Australia needs a ‘Green Fair Go’

July 18, 2019
Issue 

RMIT University professor Rob Watts believes Australia needs a “Green Fair Go” — akin to the United States proposal of a “Green New Deal” — that would include a commitment to full employment through jobs linked to combating climate change. To make this a reality would require “people power”, he said.

Watts was speaking at a Fair Go For Pensioners conference on July 10, where he provided an overview of the neoliberal policies pursued by Labor and Coalition governments during the past four decades.

He spoke of the decline of the union movement, growing inequality, the abandonment of the goal of full employment, and the increasingly punitive and stigmatising treatment of the unemployed.

Council on the Aging CEO Ronda Held outlined some of the issues raised by the Royal Commission on Aged Care, such as the 128,000 people waiting for a home care package and the 53 people who die each month in the process.

Friends of Public Housing’s Jack Verdins told the conference there are 82,000 people on the Victorian public housing waiting list and 25,000 homeless people. Yet, there has been no new public housing built in Victoria in the past twenty years.

The state government has instead transferred public housing dwellings to the control of community housing organisations that generally do not take in those on the public housing waiting list with most needs.

Australian Unemployed Workers Union’s Sean Kelly said social security has been in a "quiet crisis" since the 1980’s. Today, despite the lack of sufficient jobs, the unemployed are being punished for not finding work.

Combined with the low level of the Newstart allowance, this has resulted in growing homelessness among older women and women being forced to stay with abusive partners. Kelly called for welfare payments to be raised above the poverty level.

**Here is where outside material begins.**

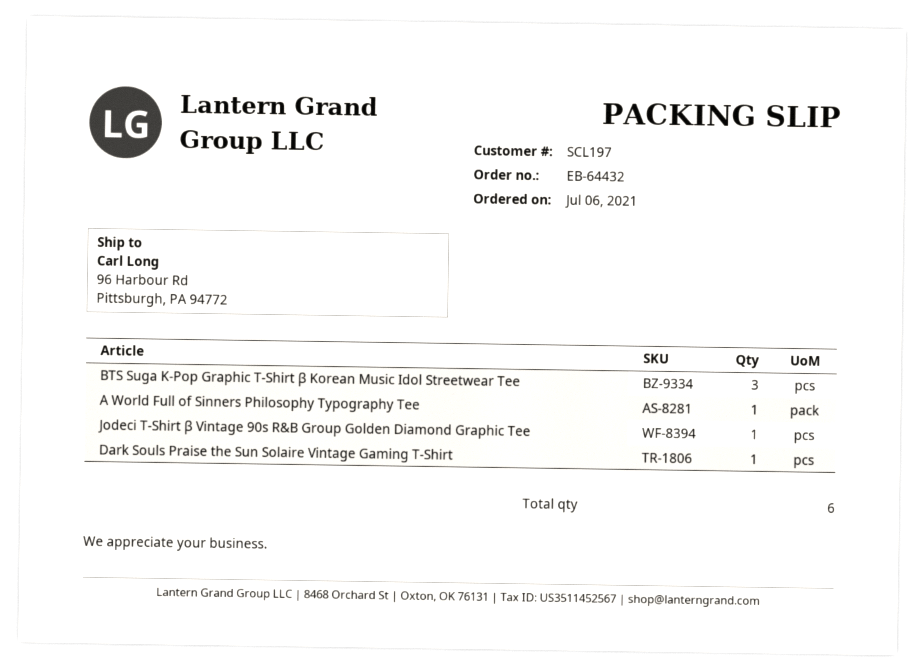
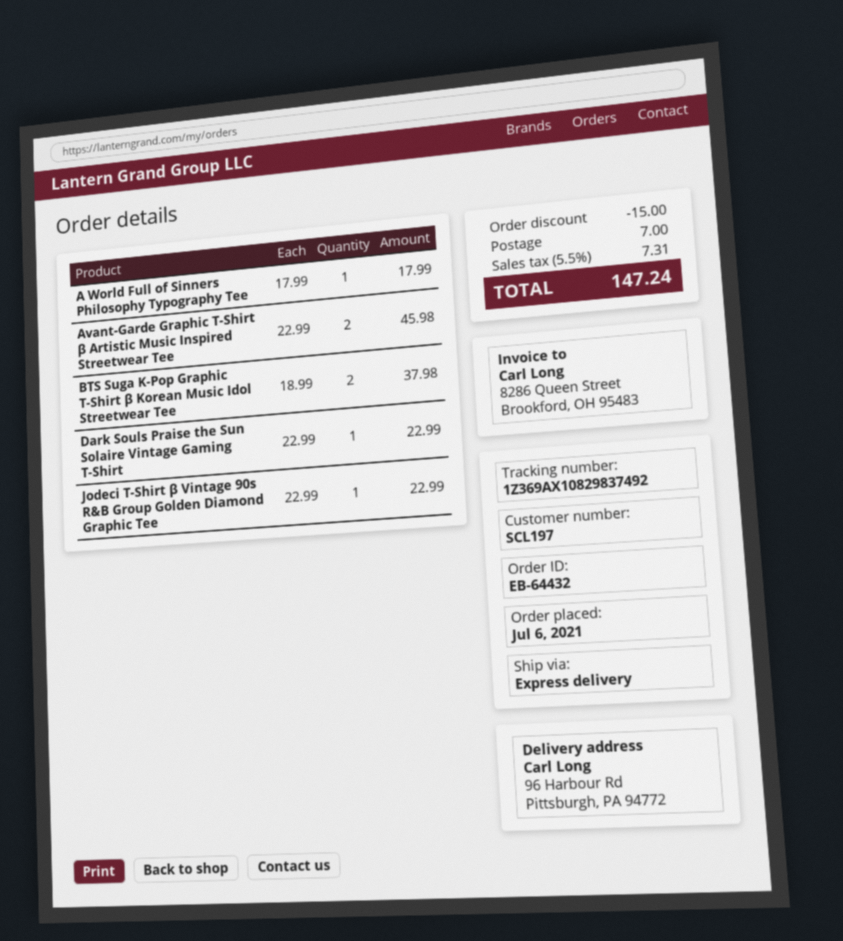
BTS Suga K-Pop Graphic T-Shirt β Korean Music Idol Streetwear Tee: 3 -> 2
Avant-Garde Graphic T-Shirt β Artistic Music Inspired Streetwear Tee: none -> 2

Council of Single Mothers and their Children CEO Jenny Davidson said that a quarter of single mothers live below the poverty line.

In 2006, the John Howard Coalition government passed a "welfare to work" law that pushed many single mothers off the single parent pension and onto Newstart. Six years later, the Julia Gillard Labor government moved another 80,000 single parents onto Newstart, meaning a loss of $173 per fortnight as well as a requirement to "jump through hoops" to get the payment.

Victorian Trades Hall Council campaigns officer Wil Stracke said there are 673,000 registered unemployed in Australia, over a million underemployed, and 40% in insecure work. One fifth of young workers have their wages stolen by employers.

Stracke addressed some of the specific problems of migrant workers, who are often underpaid and work in dangerous conditions. In many of these cases, employers exploit visa laws that prevent migrant workers from speaking out about abuses.

Sudanese-Australian lawyer Akuol Garang spoke of the particular problems facing refugees, many of who are on bridging visas that give them no right to work and no access to Medicare.

Independent and Peaceful Australia Network’s Shirley Winton argued in favour of cutting the military budget and diverting some of the billions of dollars saved to useful purposes such as public housing and public transport.